Provided information START

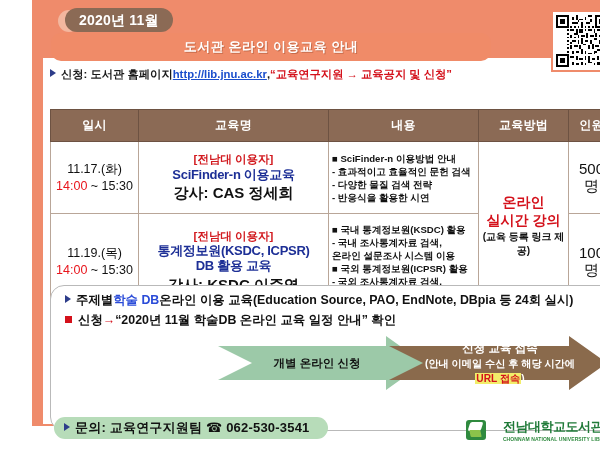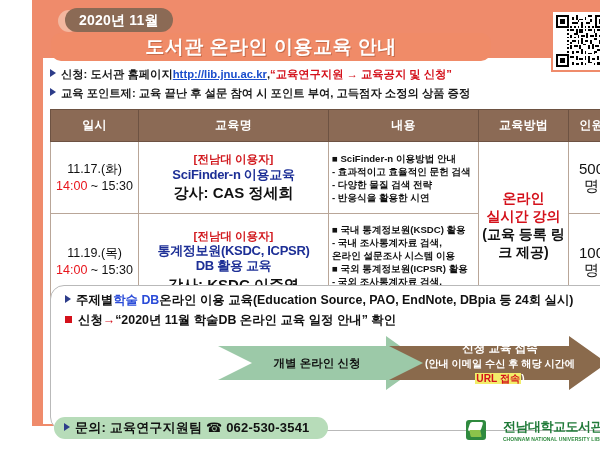--- a/index.html
+++ b/index.html
@@ -76,7 +76,7 @@
   .title-text {
     position: absolute; left: 0; top: 0; width: 440px; height: 28px;
     line-height: 28px; text-align: center;
-    color: #ffffff; font-size: 19px; font-weight: bold;
+    color: #ffffff; font-size: 13px; font-weight: bold;
     letter-spacing: 0.5px;
     text-shadow: 1px 1px 0 rgba(120,50,20,.35);
     white-space: nowrap;

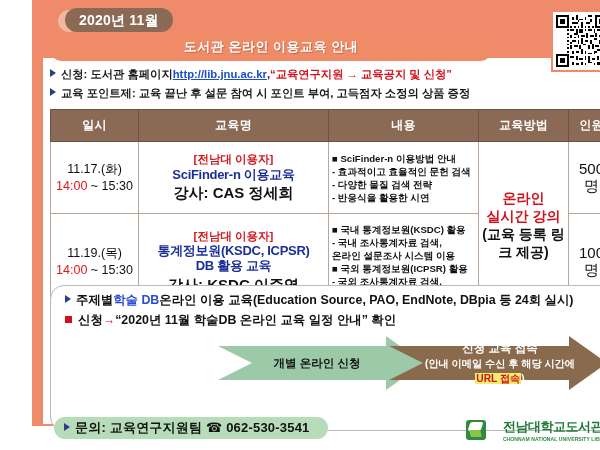--- a/index.html
+++ b/index.html
@@ -385,10 +385,6 @@
       <span>, </span>
       <span class="red">“교육연구지원 → 교육공지 및 신청”</span>
     </div>
-    <div class="note-line">
-      <span class="tri"></span>
-      <span>교육 포인트제: 교육 끝난 후 설문 참여 시 포인트 부여, 고득점자 소정의 상품 증정</span>
-    </div>
   </div>
 
   <table class="sched">

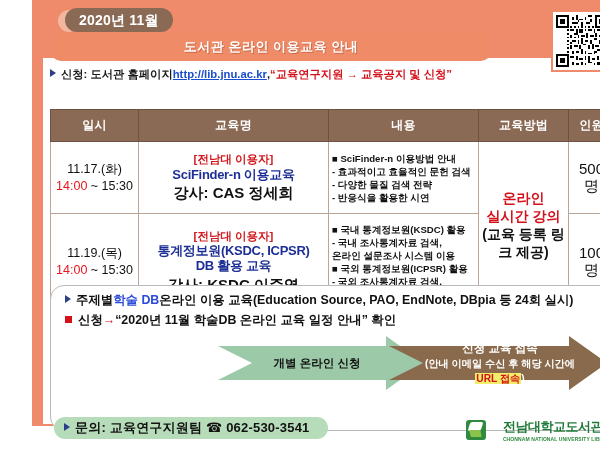--- a/index.html
+++ b/index.html
@@ -156,7 +156,7 @@
 
   .cell-meth { text-align: center; }
   .meth-main { color: #d4111b; font-size: 14px; font-weight: bold; line-height: 18px; display: block; }
-  .meth-sub  { color: #111; font-size: 14px; font-weight: bold; display: block; margin-top: 1px; }
+  .meth-sub  { color: #111; font-size: 10px; font-weight: bold; display: block; margin-top: 1px; }
 
   .cell-cnt { text-align: center; font-size: 15px; color: #111; }
 

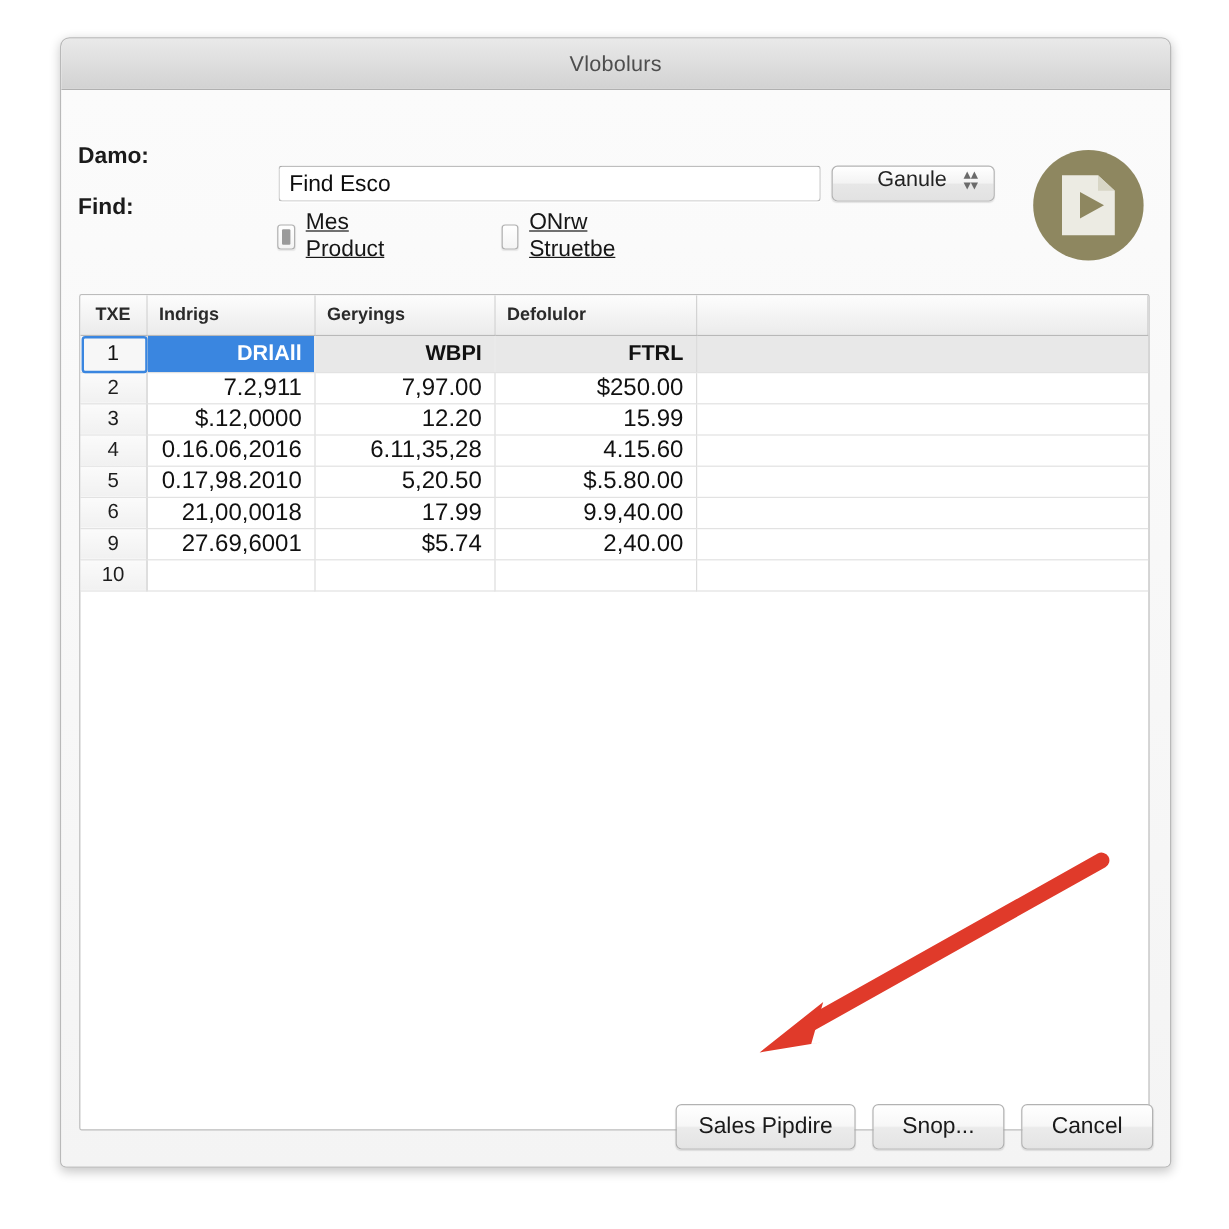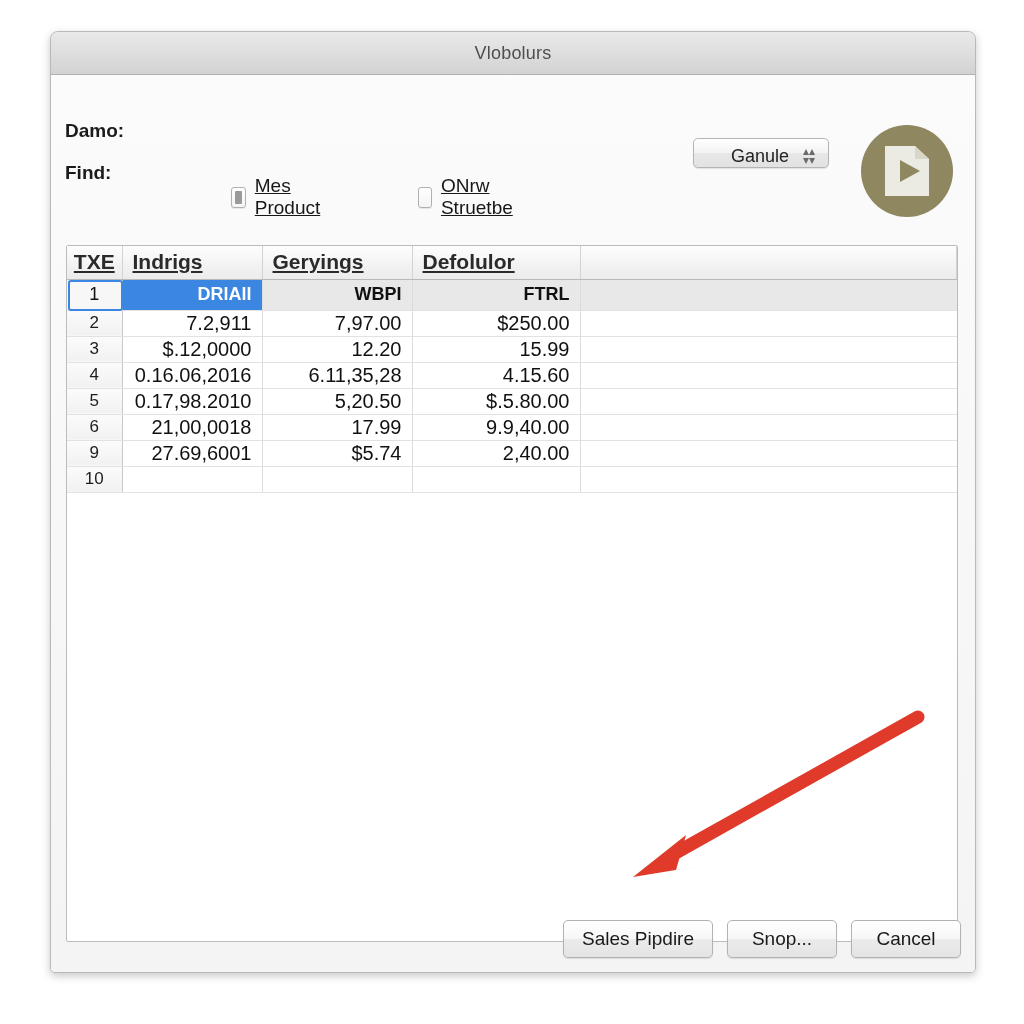--- a/index.html
+++ b/index.html
@@ -274,6 +274,7 @@
 
         <div class="lbl lbl-name">Damo:</div>
 
+        <div class="textfield" title="Find Esco">Find Esco</div>
 
         <div class="stepbtn">
           <span class="stepbtn-label">Ganule</span>

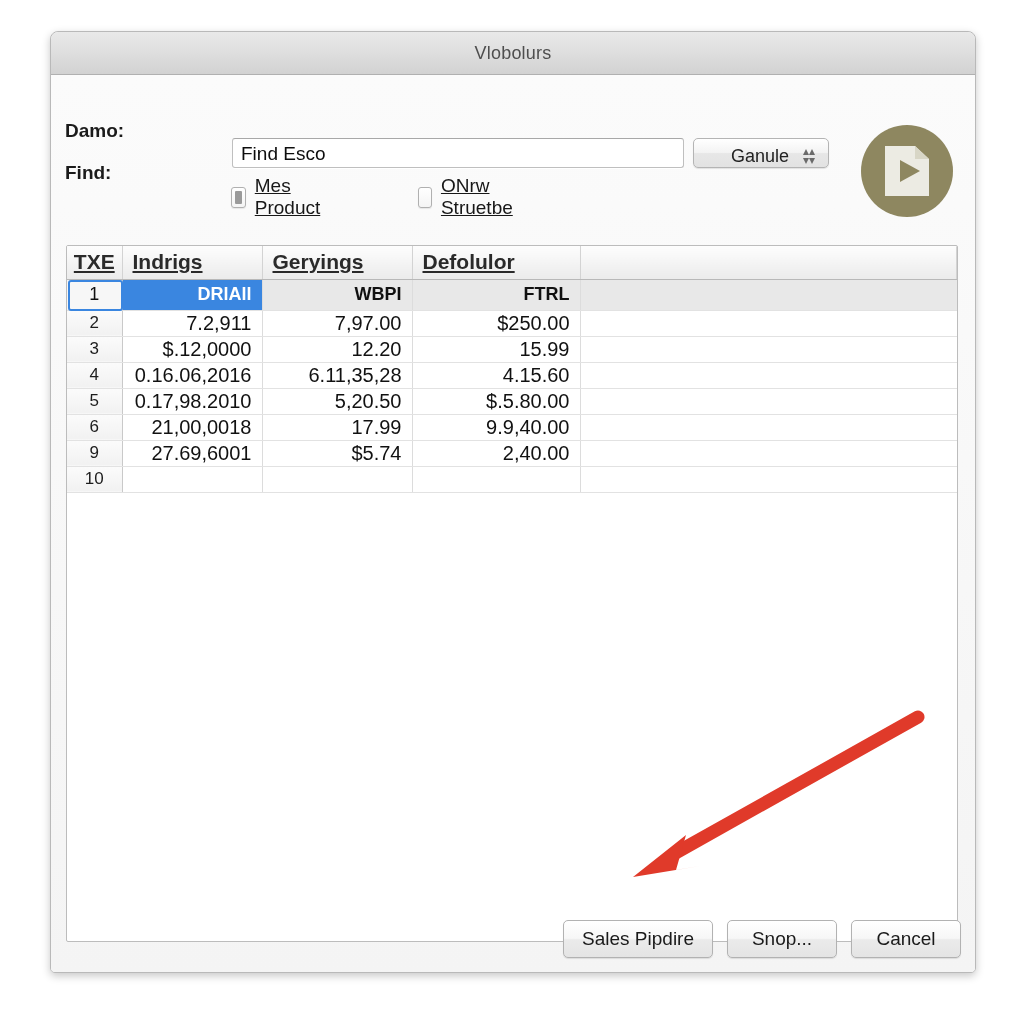--- a/index.html
+++ b/index.html
@@ -88,7 +88,7 @@
     border: 1px solid #b4b4b4;
     border-radius: 5px;
     box-shadow: 0 1px 1px rgba(0,0,0,0.10);
-    display: flex; align-items: flex-end;
+    display: flex; align-items: flex-start;
     box-sizing: border-box;
     padding-left: 20px;
   }

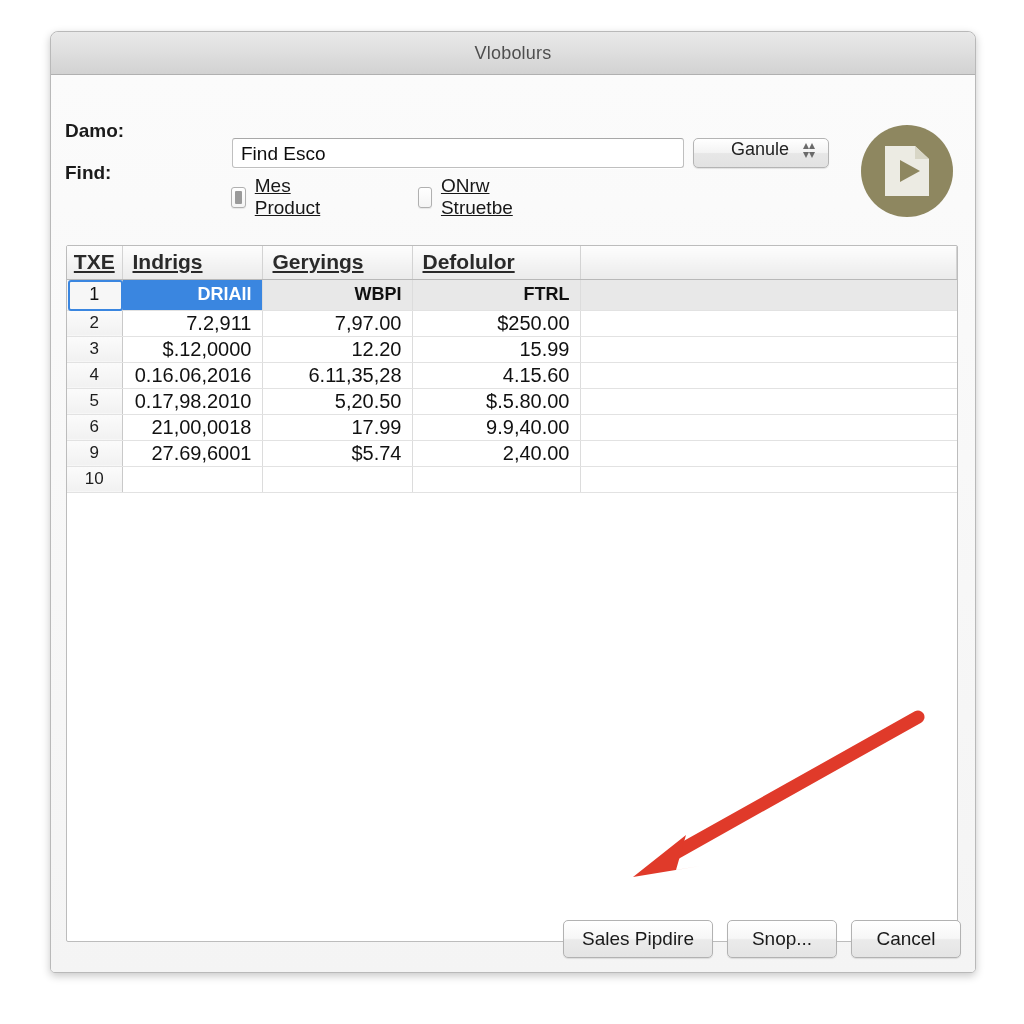--- a/index.html
+++ b/index.html
@@ -170,13 +170,12 @@
     background: linear-gradient(to bottom, #fdfdfd 0%, #f3f3f3 55%, #ebebeb 100%);
     border-right: 1px solid #d3d3d3;
     border-bottom: 1px solid #b8b8b8;
-    font-size: 21px;
+    font-size: 15px;
     font-weight: bold;
     color: #2a2a2a;
     text-align: left;
     padding: 0 10px;
     box-sizing: border-box;
-    text-decoration: underline;
   }
   table.grid th.rownum-h {
     text-align: center;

Provided information END

- [Task objective]: Scan the entries for lines holding the string "rgba", then copy every one of them.

- [Response]:
     text-shadow: 1px 1px 0 rgba(120,50,20,.35);
     box-shadow: 0 1px 1px rgba(0,0,0,0.10);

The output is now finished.